Dal punto di vista tecnico, il V12 adotta diverse soluzioni particolarmente sofisticate, tra cui:
- dodici corpi farfallati individuali;
- angolo tra le bancate di 80 gradi;
- configurazione Hot V, con i collettori di scarico posizionati all’interno della V del motore.
Quest’ultima soluzione viene normalmente utilizzata sui propulsori turbocompressi per ridurre il percorso dei gas di scarico. Nel caso della Nilu27, invece, non sono presenti turbocompressori: la configurazione è stata scelta sia per ragioni tecniche sia per valorizzare il design del vano motore.
A differenza della maggior parte delle hypercar moderne, il V12 è abbinato esclusivamente a un cambio manuale a sette rapporti, scelta che rafforza ulteriormente il carattere purista del progetto.
Tecnica da competizione e abitacolo completamente analogico
Anche il resto della vettura segue la stessa filosofia. La struttura è basata su una monoscocca in fibra di carbonio con un telaietto ausiliario in alluminio dedicato al motore e alle sospensioni. L’assetto prevede sospensioni a doppio braccio oscillante con schema pushrod sia all’anteriore sia al posteriore, una soluzione derivata dal mondo delle competizioni.

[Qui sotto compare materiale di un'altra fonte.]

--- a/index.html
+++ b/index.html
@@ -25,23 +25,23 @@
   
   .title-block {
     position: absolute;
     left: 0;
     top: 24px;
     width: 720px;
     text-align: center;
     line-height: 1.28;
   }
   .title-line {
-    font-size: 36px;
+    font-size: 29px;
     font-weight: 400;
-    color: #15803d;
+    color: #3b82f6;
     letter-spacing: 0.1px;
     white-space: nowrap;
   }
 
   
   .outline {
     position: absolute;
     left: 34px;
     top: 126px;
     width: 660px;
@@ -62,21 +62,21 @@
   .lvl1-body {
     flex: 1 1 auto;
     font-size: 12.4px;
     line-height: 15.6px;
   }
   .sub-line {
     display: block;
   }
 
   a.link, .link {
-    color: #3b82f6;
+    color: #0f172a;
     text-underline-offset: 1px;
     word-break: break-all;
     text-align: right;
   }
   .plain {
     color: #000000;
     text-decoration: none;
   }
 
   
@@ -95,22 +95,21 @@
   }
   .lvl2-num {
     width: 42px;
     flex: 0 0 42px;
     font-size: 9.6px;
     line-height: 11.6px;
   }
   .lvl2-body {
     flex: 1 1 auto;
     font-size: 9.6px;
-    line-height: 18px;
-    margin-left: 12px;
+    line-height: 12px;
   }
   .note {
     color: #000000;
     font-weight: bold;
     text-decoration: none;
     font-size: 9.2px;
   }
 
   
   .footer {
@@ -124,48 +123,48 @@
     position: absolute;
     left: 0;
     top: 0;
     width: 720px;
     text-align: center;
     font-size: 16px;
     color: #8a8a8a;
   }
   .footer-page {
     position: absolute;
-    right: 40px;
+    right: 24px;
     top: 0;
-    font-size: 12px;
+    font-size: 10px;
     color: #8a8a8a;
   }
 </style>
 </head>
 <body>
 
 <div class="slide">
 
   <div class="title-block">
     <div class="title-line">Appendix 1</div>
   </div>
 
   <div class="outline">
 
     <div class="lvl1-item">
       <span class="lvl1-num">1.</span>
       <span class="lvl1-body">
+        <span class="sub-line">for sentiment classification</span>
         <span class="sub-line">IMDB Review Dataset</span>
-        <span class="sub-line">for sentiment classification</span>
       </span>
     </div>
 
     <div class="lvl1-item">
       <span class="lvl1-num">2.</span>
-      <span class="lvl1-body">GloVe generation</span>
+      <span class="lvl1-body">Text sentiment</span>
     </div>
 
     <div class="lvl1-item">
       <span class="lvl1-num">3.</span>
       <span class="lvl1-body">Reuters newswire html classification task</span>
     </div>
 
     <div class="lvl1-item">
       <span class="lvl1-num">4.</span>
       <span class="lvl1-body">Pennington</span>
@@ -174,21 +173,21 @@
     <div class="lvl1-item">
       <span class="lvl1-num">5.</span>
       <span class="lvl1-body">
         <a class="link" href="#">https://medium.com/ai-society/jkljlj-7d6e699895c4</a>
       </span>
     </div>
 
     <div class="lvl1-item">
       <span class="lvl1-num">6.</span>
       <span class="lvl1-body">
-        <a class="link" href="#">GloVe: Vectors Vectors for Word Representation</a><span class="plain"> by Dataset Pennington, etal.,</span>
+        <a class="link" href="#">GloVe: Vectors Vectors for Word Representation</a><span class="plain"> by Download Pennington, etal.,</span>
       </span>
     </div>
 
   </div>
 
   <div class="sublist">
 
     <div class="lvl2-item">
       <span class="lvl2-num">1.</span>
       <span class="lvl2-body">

La Nilu27 monta inoltre pneumatici Michelin Pilot Sport Cup 2 R, progettati per garantire il massimo grip durante la guida sportiva. All’interno sorprende invece la quasi totale assenza di schermi digitali. La plancia ospita infatti strumenti analogici circolari, mentre l’unico display presente è quello dedicato alla telecamera posteriore. Non sono previsti sistemi come modalità di guida personalizzabili, cambio a doppia frizione o altre tecnologie ormai diffuse sulle hypercar contemporanee.
L’obiettivo dichiarato è offrire un rapporto diretto tra pilota e automobile, senza filtri elettronici.
Una hypercar esclusiva dedicata ai collezionisti
La Nilu27 nasce come una vettura destinata soprattutto a collezionisti e appassionati che ricercano un’esperienza di guida diversa rispetto alle moderne hypercar elettrificate. Anche la produzione conferma questa impostazione. Il costruttore prevede infatti:
- 15 esemplari destinati esclusivamente all’utilizzo in pista;
- 54 versioni omologate per la circolazione stradale.
La produzione complessiva sarà quindi limitata a 69 vetture, aumentando ulteriormente l’esclusività del modello. Naturalmente una scelta di questo tipo comporta anche alcuni compromessi. L’assenza di sistemi ibridi e la presenza di un grande motore aspirato si pongono in netto contrasto con la tendenza dell’industria automobilistica verso la riduzione delle emissioni e l’elettrificazione.
Anche i costi di gestione saranno inevitabilmente elevati, considerando componenti specialistici come l’impianto frenante Brembo carboceramico, gli pneumatici ad alte prestazioni e la manutenzione richiesta da un propulsore così sofisticato. Proprio queste caratteristiche, però, rappresentano il principale motivo di interesse per il pubblico a cui la Nilu27 è destinata.
Con il suo V12 aspirato da oltre 1.070 CV, il cambio manuale, gli 11.000 giri/minuto e una produzione estremamente limitata, la Nilu27 rappresenta una delle interpretazioni più radicali del concetto di hypercar moderna. In un periodo in cui il settore punta sempre più verso l’elettrificazione e la digitalizzazione, questo progetto sceglie deliberatamente la strada opposta, proponendo un’esperienza di guida costruita attorno alla meccanica pura e al coinvolgimento del pilota. Proprio questa filosofia potrebbe renderla, negli anni, una delle hypercar più ricercate dai collezionisti.